-- Available data follows --
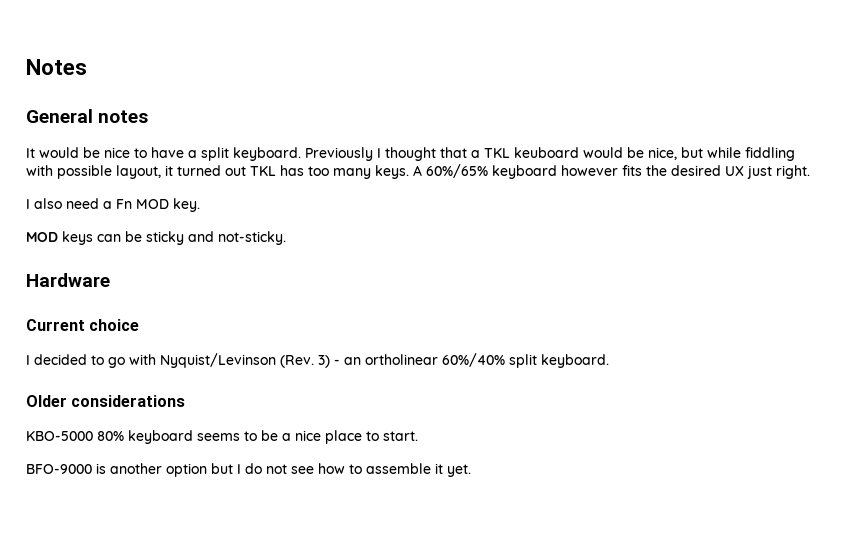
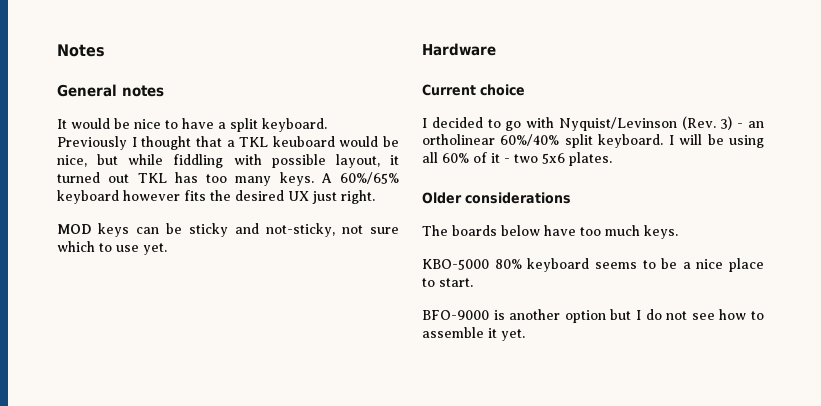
[26,198,200,212] // I also need a Fn MOD key. -> (375, 197) none
[218,231,286,245] not-sticky. -> [266,223,399,237] [57,241,167,255] not-sticky, not sure which to use yet.
[26,395,186,407] // Older considerations -> [668,134,764,148] [422,152,612,166] [422,192,571,204] [422,225,678,239] I will be using all 60% of it - two 5x6 plates. // Older considerations // The boards below have too much keys.

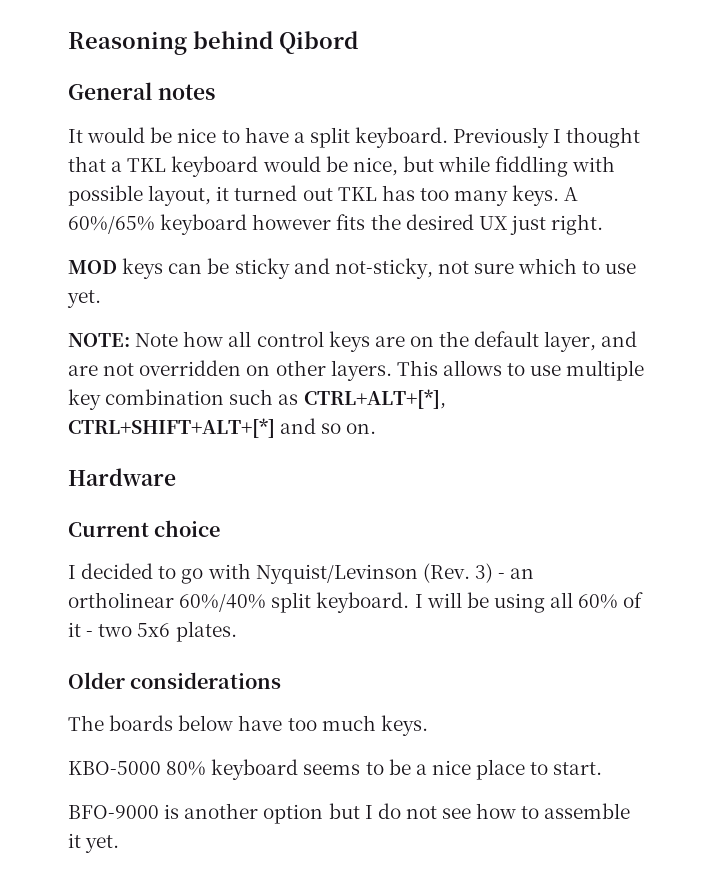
[57,44,105,57] Notes -> [68,31,358,55] Reasoning behind Qibord
[272,136,335,147] keuboard -> [171,156,259,177] keyboard
(167, 249) none -> [68,331,638,352] [68,360,645,381] [68,389,446,410] [68,418,377,438] // NOTE: Note how all control keys are on the default layer, and are not overridden on other layers. This allows to use multiple key combination such as CTRL+ALT+[*], CTRL+SHIFT+ALT+[*] and so on.

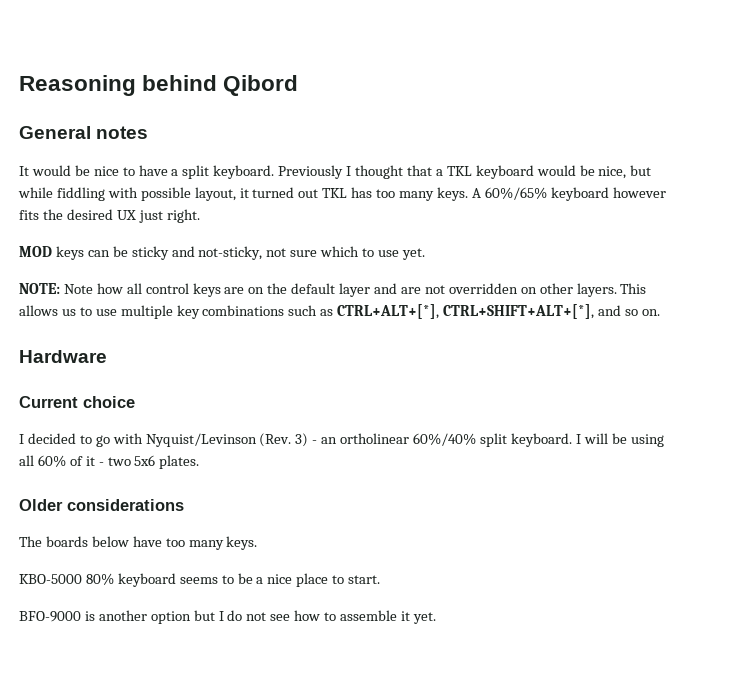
[544,331,597,352] layer, -> [339,283,371,297] layer
(502, 368) none -> [61,309,76,316] us
[105,389,225,405] combination -> [202,305,285,316] combinations
[68,418,275,438] CTRL+SHIFT+ALT+[*] -> [443,304,595,319] CTRL+SHIFT+ALT+[*],
[321,715,376,731] much -> [188,540,224,550] many

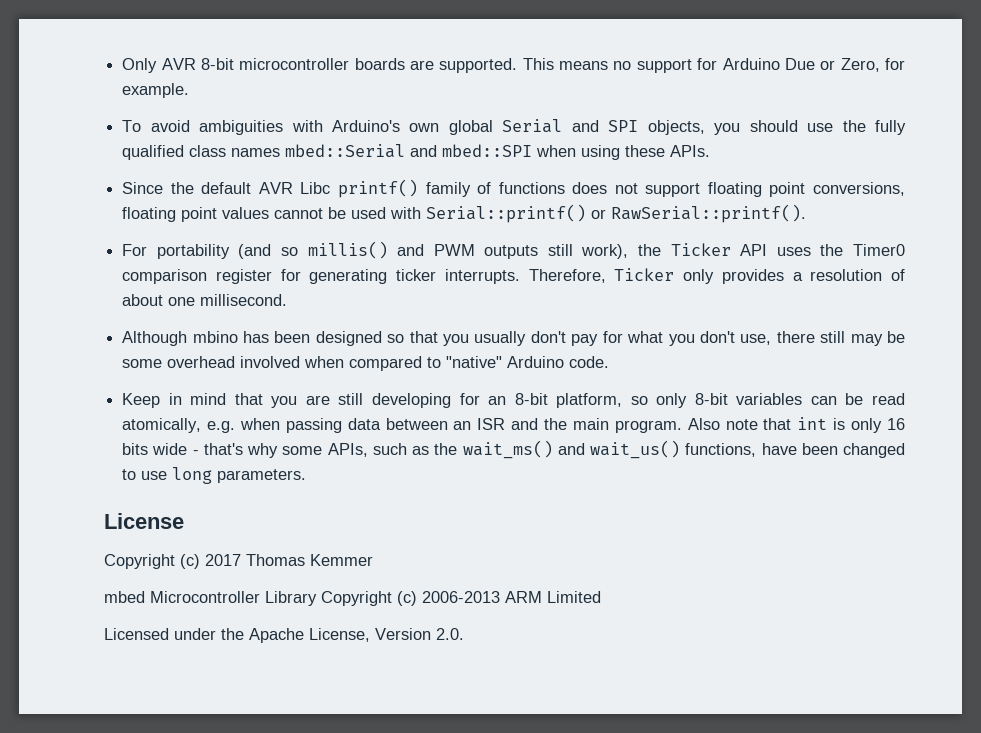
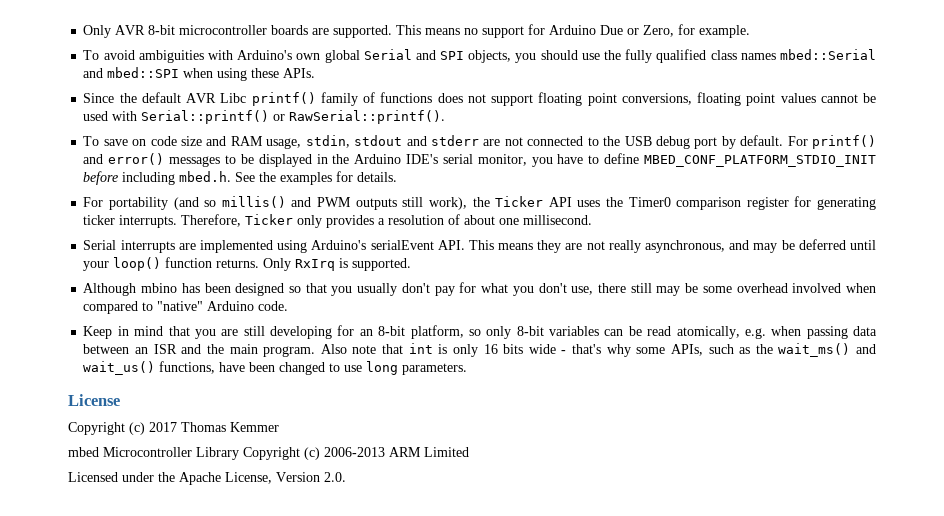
(807, 213) none -> [83,135,876,149] [83,153,877,167] [83,171,398,185] // To save on code size and RAM usage, stdin, stdout and stderr are not connected to the USB debug port by default. For printf() and error() messages to be displayed in the Arduino IDE's serial monitor, you have to define MBED_CONF_PLATFORM_STDIO_INIT before including mbed.h. See the examples for details.
(288, 300) none -> [83,239,876,253] [83,257,412,271] // Serial interrupts are implemented using Arduino's serialEvent API. This means they are not really asynchronous, and may be deferred until your loop() function returns. Only RxIrq is supported.

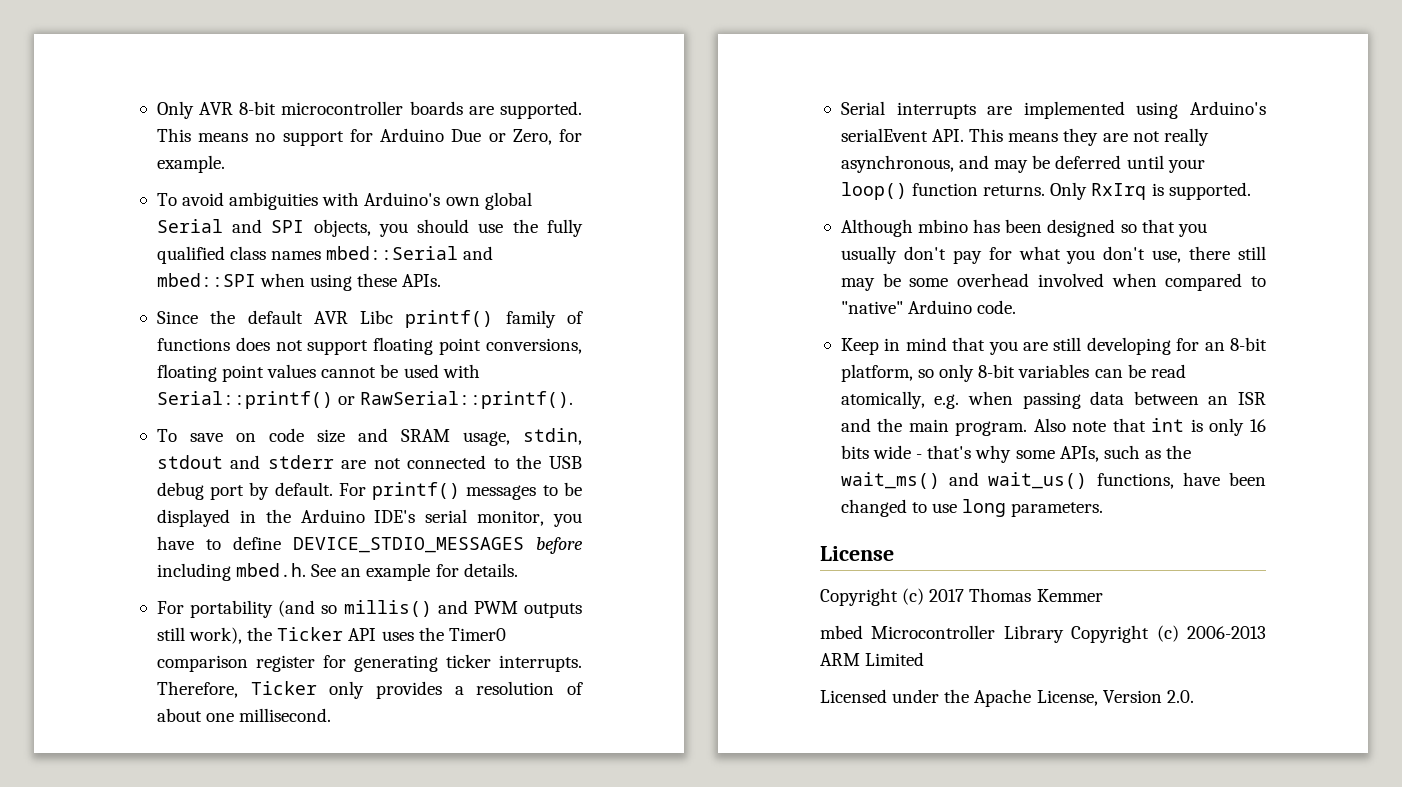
[230,136,263,146] RAM -> [400,429,450,442] SRAM
[83,153,165,165] and error() -> (461, 491) none
[644,155,877,167] MBED_CONF_PLATFORM_STDIO_INIT -> [292,537,524,553] DEVICE_STDIO_MESSAGES
[259,172,333,185] the examples -> [341,563,431,581] an example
-- Available data concluded --
_What the task requires_:
Please copy the lines above, starting at the one that holds "[68,418,275,438] CTRL+SHIFT+ALT+[*] ->" and stopping after the last line, exactly as they appear and minus the pictures.

_Response to this exercise_:
[68,418,275,438] CTRL+SHIFT+ALT+[*] -> [443,304,595,319] CTRL+SHIFT+ALT+[*],
[321,715,376,731] much -> [188,540,224,550] many

(807, 213) none -> [83,135,876,149] [83,153,877,167] [83,171,398,185] // To save on code size and RAM usage, stdin, stdout and stderr are not connected to the USB debug port by default. For printf() and error() messages to be displayed in the Arduino IDE's serial monitor, you have to define MBED_CONF_PLATFORM_STDIO_INIT before including mbed.h. See the examples for details.
(288, 300) none -> [83,239,876,253] [83,257,412,271] // Serial interrupts are implemented using Arduino's serialEvent API. This means they are not really asynchronous, and may be deferred until your loop() function returns. Only RxIrq is supported.

[230,136,263,146] RAM -> [400,429,450,442] SRAM
[83,153,165,165] and error() -> (461, 491) none
[644,155,877,167] MBED_CONF_PLATFORM_STDIO_INIT -> [292,537,524,553] DEVICE_STDIO_MESSAGES
[259,172,333,185] the examples -> [341,563,431,581] an example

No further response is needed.